The projections used by the energy markets consultant were prepared by us and
are our responsibility. They have not been examined, compiled or subjected to
any procedures by either KPMG LLP or PricewaterhouseCoopers LLP. Accordingly,
neither KPMG LLP nor PricewaterhouseCoopers LLP expresses any opinion or other
form of assurance with respect to these projections. The PricewaterhouseCoopers
LLP reports included in this prospectus relate to the Coso partnerships'
historical financial information. The KPMG LLP report included in this
prospectus relates to our historical balance sheet as of April 22, 1999 (our
date of inception). These reports do not extend to the projections included in
the energy markets consultant's report and should not be read to do so.

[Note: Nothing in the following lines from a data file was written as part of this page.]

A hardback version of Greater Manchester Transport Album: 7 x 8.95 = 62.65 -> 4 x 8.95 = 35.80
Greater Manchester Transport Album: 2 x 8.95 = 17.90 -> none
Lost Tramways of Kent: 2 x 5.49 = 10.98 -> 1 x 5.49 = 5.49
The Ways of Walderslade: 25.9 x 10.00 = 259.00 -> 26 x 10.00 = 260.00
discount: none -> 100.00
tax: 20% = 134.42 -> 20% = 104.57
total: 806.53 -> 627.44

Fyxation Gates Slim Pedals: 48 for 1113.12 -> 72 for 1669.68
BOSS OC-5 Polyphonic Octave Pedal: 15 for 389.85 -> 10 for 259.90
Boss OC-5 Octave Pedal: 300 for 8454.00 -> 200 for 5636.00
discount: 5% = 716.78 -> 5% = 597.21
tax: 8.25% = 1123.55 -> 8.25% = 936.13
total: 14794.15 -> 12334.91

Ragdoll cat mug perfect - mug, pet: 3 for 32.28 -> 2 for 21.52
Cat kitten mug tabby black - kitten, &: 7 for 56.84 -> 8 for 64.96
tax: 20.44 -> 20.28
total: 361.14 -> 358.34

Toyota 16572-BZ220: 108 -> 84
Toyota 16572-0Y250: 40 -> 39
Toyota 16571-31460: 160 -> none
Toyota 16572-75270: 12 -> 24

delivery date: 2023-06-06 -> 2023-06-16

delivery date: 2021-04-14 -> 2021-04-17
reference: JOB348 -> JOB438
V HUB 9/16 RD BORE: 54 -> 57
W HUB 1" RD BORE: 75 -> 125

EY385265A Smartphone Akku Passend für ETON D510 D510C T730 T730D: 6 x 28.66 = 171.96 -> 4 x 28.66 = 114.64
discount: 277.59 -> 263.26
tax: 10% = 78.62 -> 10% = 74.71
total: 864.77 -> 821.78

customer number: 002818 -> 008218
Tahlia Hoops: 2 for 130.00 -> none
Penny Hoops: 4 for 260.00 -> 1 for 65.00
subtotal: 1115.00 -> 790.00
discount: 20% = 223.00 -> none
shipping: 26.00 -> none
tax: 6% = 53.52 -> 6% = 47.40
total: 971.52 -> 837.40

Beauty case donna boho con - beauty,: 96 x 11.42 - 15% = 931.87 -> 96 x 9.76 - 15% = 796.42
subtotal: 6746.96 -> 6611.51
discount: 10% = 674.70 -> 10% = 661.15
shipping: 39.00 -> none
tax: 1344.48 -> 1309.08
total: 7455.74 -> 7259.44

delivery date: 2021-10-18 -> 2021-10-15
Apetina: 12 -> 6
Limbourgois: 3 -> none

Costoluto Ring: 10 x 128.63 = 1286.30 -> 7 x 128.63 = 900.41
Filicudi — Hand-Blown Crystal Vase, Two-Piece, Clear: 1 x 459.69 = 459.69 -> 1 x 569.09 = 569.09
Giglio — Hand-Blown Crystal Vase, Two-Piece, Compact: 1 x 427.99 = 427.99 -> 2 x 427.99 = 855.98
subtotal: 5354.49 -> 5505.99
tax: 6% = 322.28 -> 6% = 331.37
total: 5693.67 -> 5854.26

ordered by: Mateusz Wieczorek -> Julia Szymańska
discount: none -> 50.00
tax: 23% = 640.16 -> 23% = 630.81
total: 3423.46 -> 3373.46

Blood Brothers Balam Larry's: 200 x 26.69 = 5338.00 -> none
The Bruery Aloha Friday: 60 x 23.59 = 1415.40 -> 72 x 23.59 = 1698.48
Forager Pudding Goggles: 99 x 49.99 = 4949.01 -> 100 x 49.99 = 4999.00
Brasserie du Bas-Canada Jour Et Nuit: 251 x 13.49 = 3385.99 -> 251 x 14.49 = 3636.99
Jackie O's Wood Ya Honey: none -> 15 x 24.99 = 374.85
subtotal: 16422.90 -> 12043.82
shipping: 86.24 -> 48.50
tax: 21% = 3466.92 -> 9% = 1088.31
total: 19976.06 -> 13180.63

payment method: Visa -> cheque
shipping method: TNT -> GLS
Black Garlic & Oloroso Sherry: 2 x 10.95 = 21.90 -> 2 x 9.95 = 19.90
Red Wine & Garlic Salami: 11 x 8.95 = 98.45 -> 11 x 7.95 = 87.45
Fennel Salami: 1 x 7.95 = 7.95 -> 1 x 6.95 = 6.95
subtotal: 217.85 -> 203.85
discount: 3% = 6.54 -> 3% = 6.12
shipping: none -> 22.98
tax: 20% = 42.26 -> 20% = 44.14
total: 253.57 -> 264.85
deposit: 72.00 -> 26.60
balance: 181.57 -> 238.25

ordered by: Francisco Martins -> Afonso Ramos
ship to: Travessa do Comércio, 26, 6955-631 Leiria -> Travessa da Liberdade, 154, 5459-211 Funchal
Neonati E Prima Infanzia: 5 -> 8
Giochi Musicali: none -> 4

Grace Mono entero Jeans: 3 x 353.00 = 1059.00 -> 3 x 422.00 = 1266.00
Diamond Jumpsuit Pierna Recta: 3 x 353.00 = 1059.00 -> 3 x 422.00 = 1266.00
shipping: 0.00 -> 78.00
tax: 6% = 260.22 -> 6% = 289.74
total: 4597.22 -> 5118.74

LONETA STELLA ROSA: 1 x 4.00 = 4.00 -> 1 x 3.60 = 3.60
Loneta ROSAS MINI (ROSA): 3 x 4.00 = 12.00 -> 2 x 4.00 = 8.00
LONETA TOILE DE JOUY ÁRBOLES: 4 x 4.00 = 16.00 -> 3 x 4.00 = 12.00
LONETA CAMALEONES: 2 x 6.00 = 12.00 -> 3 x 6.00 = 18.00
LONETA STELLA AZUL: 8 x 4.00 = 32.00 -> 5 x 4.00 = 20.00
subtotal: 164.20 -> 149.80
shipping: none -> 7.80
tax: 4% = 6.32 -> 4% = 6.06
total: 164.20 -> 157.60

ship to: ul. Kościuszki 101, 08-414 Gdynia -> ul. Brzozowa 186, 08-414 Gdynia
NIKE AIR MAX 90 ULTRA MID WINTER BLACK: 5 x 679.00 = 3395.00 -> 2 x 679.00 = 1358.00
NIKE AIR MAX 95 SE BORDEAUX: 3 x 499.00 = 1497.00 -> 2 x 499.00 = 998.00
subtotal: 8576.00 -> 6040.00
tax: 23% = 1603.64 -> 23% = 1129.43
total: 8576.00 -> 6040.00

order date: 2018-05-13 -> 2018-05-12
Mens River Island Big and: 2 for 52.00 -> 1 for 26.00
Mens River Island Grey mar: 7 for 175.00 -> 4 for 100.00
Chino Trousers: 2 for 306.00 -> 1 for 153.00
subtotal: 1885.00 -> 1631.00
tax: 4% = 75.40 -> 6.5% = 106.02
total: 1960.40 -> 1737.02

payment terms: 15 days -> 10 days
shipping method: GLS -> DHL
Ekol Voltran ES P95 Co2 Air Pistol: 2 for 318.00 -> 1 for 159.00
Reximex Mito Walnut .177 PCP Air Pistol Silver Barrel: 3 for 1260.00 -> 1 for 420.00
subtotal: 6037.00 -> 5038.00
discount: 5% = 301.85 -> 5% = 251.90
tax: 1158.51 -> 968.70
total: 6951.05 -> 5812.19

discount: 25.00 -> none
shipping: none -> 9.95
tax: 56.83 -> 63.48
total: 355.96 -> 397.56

  The assumptions contained in the projections and evaluated by the energy
markets consultant concern a number of matters that are not within our control
nor the control of any other person. You should be aware that actual results
will differ, perhaps materially, from those projected. No one can assure you
that the assumptions used are correct or that the projections will match actual
results of operations. Therefore, we do not make, nor intend to make, nor
should you infer, any representation with respect to the likelihood of any
future outcome. If actual results are materially less favorable than those
shown or if the assumptions evaluated in the energy markets consultant's report
and utilized in preparing the projections prove to be incorrect, the Coso
partnerships' ability to make payments to us under their project notes, our
ability to make payments of principal, premium, if any, and interest on the
Series B notes when due, and the Coso partnerships' ability to meet their

                                       20
<PAGE>

obligations under their guarantees could be materially and adversely affected.
You should read "Risk Factors--Uncertainties of Estimates, Projections and
Assumptions" for more information.

  We retained Henwood Energy Services, Inc. based upon its expertise in power
market price forecasting. It has no affiliation with Caithness Energy, the Coso
partnerships or us. We did not impose any limitations on the scope of the
energy markets consultant's investigation, nor did Caithness Energy or the Coso
partnerships.

  Based on its analyses in the energy markets consultant's report, Henwood
Energy Services, Inc. expressed the following major conclusions in its report:

  . Henwood Energy Services, Inc.'s market clearing prices forecast indicates
    that the Southern California annual average power price will increase
    from $26.9 per MW hour (MWh) in 2000 to $44.3/MWh by 2009--which
    translates into an average annual rate of increase of approximately 5.7%
    over that period (inflation is included in all prices and is equal to
    3.0% per year).

  . However, there are three distinct periods of price movement. Between 2000
    and 2002 in California, which Henwood Energy Services, Inc. calls the
    Transition Period, prices increase at an annual average rate of 12.6%.
    During the Transition Period, prices bid into the California Power
    Exchange reflect short-run marginal fuel costs because most utility-owned
    generators receive payments for capacity from "must-run" contracts, if in
    California, or through traditional tariffs, if outside of California.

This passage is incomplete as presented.